WORK REQUEST:
Of the entries below, return exactly those lines that fall between the one containing "[76,194,302,206] [69,224,204,236] [69,254,115,262]" and the one containing "[96,537,121,552] [653,55,727,70] [661,83,796,95]", the two end lines included.

SUPPLIED RECORDS:
━━━━━━━━━━
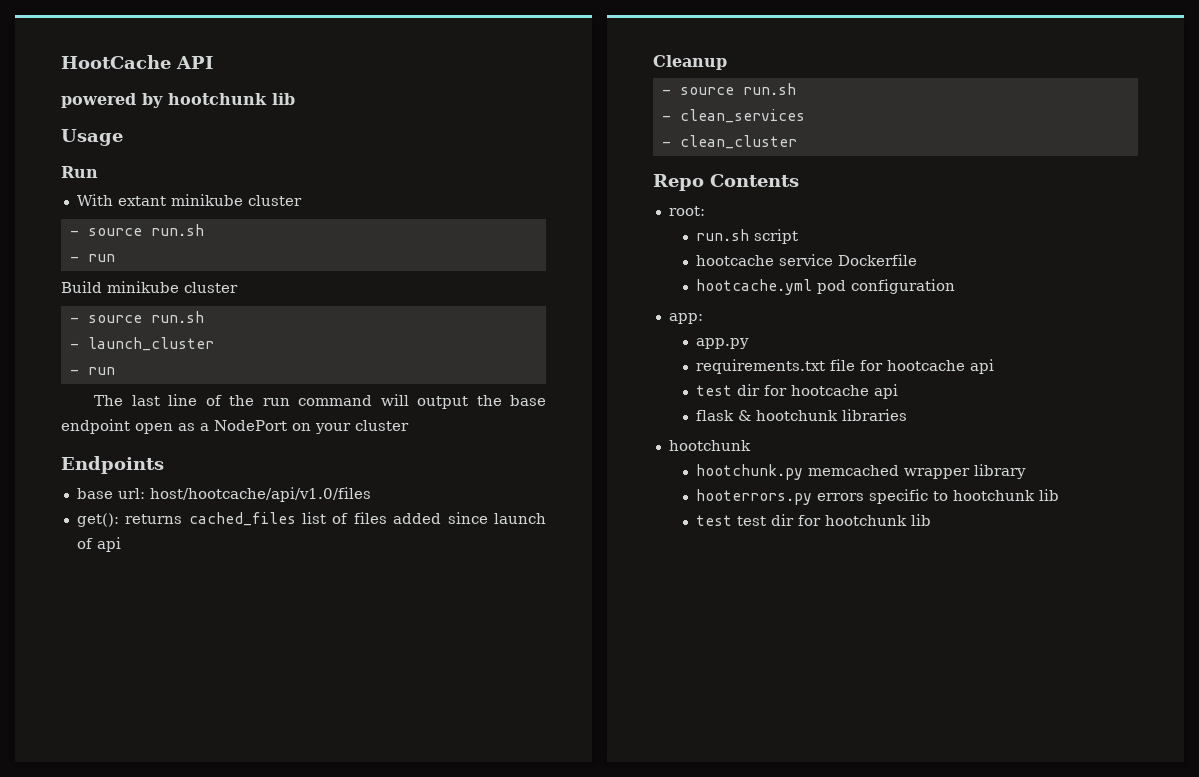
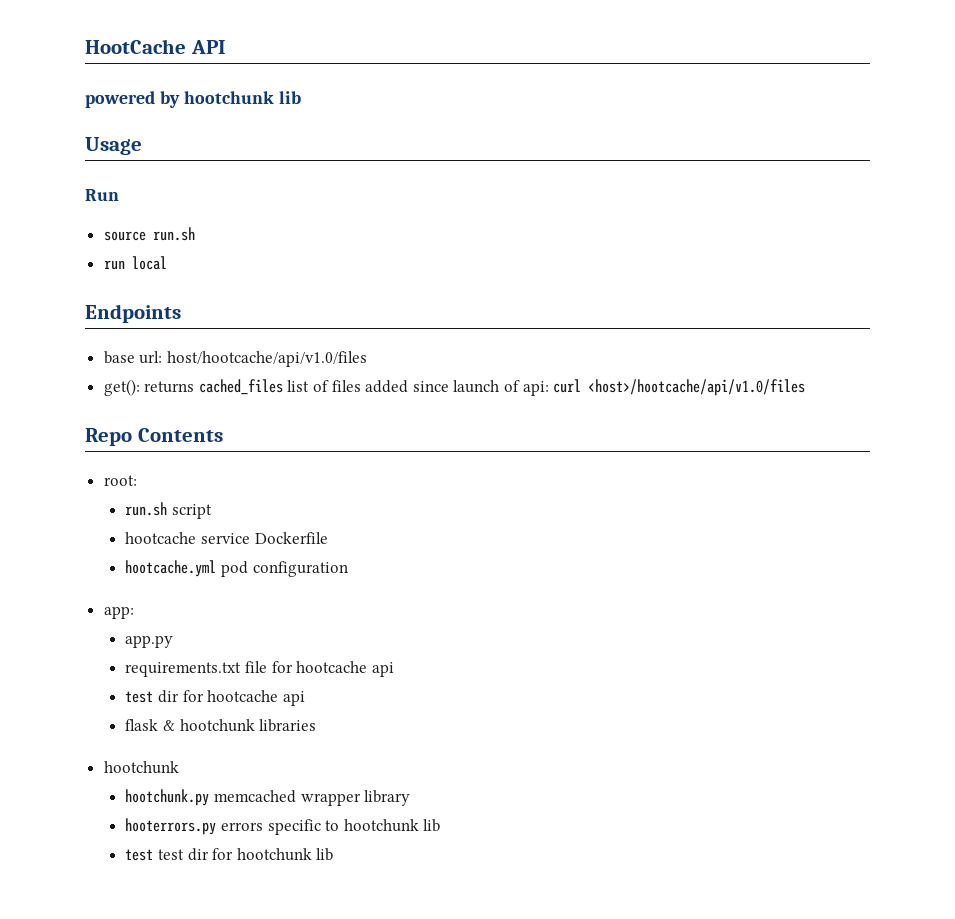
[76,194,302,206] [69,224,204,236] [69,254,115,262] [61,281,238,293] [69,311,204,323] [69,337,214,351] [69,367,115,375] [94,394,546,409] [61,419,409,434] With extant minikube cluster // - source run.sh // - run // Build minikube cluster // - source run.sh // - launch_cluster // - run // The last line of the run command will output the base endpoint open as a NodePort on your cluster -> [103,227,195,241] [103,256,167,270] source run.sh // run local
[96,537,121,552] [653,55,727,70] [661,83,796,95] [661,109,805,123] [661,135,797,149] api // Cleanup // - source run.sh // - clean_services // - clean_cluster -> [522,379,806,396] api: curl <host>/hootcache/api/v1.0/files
━━━━━━━━━━
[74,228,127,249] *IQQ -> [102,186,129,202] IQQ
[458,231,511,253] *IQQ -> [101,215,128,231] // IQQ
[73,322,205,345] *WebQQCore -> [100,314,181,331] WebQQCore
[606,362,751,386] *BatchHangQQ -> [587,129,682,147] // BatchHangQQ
━━━━━━━━━━
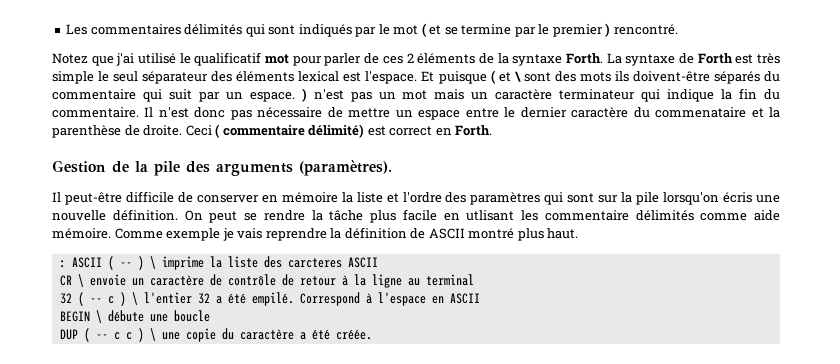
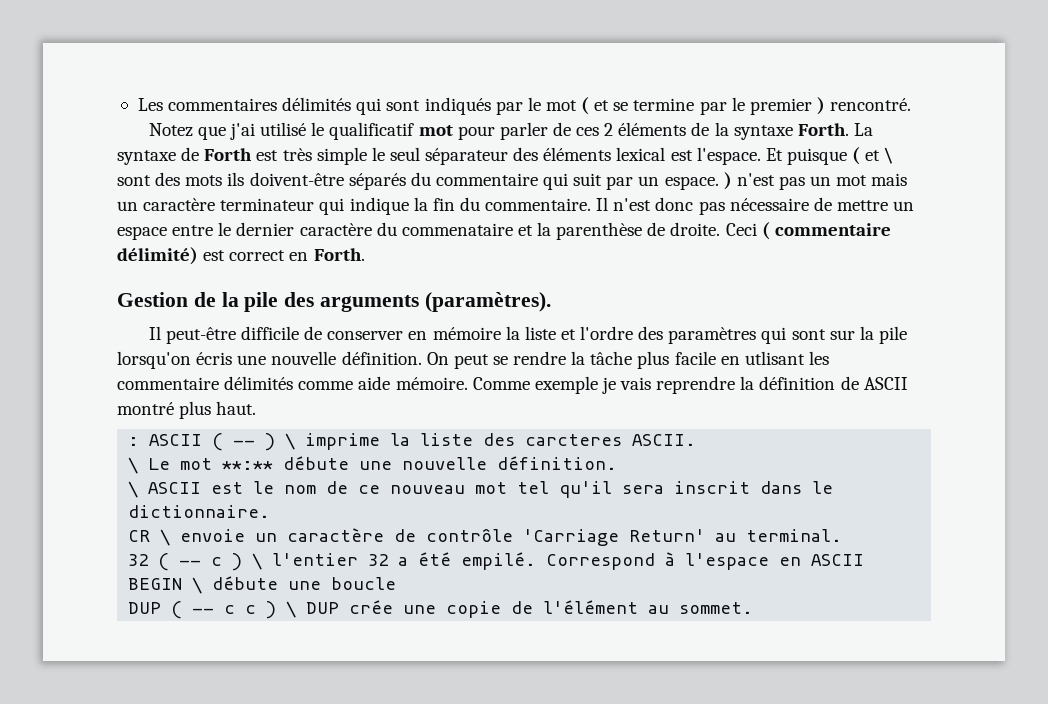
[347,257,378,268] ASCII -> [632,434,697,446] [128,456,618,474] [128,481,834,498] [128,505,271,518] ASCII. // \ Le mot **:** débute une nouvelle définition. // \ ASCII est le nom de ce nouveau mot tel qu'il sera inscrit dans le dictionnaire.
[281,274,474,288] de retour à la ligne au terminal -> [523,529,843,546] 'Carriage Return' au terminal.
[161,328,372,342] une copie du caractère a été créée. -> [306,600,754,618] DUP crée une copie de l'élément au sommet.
━━━━━━━━━━
ANSWER TO THE PROBLEM:
[76,194,302,206] [69,224,204,236] [69,254,115,262] [61,281,238,293] [69,311,204,323] [69,337,214,351] [69,367,115,375] [94,394,546,409] [61,419,409,434] With extant minikube cluster // - source run.sh // - run // Build minikube cluster // - source run.sh // - launch_cluster // - run // The last line of the run command will output the base endpoint open as a NodePort on your cluster -> [103,227,195,241] [103,256,167,270] source run.sh // run local
[96,537,121,552] [653,55,727,70] [661,83,796,95] [661,109,805,123] [661,135,797,149] api // Cleanup // - source run.sh // - clean_services // - clean_cluster -> [522,379,806,396] api: curl <host>/hootcache/api/v1.0/files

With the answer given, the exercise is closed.